Still Spreading The WordAfter about 30 minutes, the young guy walks to the bathroom, and on the way out I introduce myself and get to talking to him. He drives a truck for a living - maybe he was a diesel mechanic. I can’t remember. I was overdosing on cheese. In any event, he was not in business for himself, has never developed a selling price and has never ran a business - in all likelihood he never will. Why did Frank find it necessary to spend time with this gent?
My friends and I collectively chuckled. “That is Frank,” that eccentric industry icon still, at age 81, sitting in a bar sharing his message with all the zeal of a revival tent preacher.
That is Frank, who in addition to spending the better part of a Saturday trying to educate bar patrons, was:
• The creator of flat-rate pricing in our industry.
• The founder and operator of a wildly successful business for more than 40 years, Blau Plumbing.

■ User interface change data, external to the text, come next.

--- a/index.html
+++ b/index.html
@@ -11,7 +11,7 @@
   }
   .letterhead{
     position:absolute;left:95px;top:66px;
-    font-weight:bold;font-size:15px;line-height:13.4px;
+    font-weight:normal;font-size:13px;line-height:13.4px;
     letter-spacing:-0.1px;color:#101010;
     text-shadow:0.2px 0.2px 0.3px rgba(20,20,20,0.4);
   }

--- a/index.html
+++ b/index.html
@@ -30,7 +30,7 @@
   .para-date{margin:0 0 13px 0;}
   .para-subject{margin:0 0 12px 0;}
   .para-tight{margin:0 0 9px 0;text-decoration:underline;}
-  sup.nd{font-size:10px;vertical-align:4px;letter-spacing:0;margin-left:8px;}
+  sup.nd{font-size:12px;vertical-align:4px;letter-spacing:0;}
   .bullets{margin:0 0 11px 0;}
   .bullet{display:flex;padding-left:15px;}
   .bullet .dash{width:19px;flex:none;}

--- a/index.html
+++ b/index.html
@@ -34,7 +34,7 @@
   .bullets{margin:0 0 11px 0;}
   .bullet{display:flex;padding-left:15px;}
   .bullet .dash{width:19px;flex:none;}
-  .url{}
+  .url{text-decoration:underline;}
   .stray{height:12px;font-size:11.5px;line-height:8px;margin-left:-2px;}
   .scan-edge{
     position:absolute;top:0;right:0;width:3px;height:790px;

• The same guy who from age 60 until his full retirement at 71 didn’t work in his business one day, yet drew a deep six-figure salary as the company chairman.
• The same guy who after 10-plus years of retirement has a net worth closer to eight figures than seven.
• The same guy who saw the need for a different kind of organization and founded Nexstar.
• The same guy named the most influential contractor in the last 25 years byPlumbing & Mechanical.
Optimism And PassionWhat I saw displayed that day in the bar were two things that I believe every successful business owner must have and which Frank has in abundance to this day - optimism and passion. What kind of passion does it take to find it worthwhile to hunt down a perfect stranger in a bar, who doesn’t even own a business, and spend 30 minutes trying to educate him? What kind of optimism does it take to believe that his time spent will make a difference? Optimism and passion filled the room that day.
While running a business, it is easy to become disillusioned and negative. You run into enough roadblocks, drive down enough dead ends, make enough bad hires and have enough jobs blow up on you to make it possible to become cynical. It is possible to lose your faith that tomorrow will be better than today. It is easy to just quit, at least mentally. When that happens, it is over. You quit fighting and your business begins a downward spiral.
It is not a coincidence that Frank’s business interests and his success on the seminar circuit did not decline because he believed that tomorrow would be better than today. He never quit believing that his business and our industry would be a better place because of his hard work and good intentions. He enjoyed decades of business success (nearly a half century, actually) due in large part to optimism and passion - mixed in, of course, with brilliant business savvy.
As I watched Frank preaching fire and brimstone to the bar patrons, I saw a quality that is rare in our industry but common in successful companies. The owners are always optimistic and still passionate about growing a successful, highly profitable company. They believe that tomorrow will be better due to their actions and they look forward to going to work.
The message of business education is not hard to miss with Frank. He will get right in your face, squint and tell you exactly where your head is at that very moment. The business acumen he imparts is no doubt important, but it is not the full story. Don’t forget the less tangible qualities - passion and optimism. Not getting derailed by a few business setbacks. Dusting yourself off and charging into the office the next day with a better plan and a fist full of determination. That is what I saw on display under the neon beer sign in rural Wisconsin.
Here I am, a Blau disciple for 24 years, and I still learn something every time I spend time with him.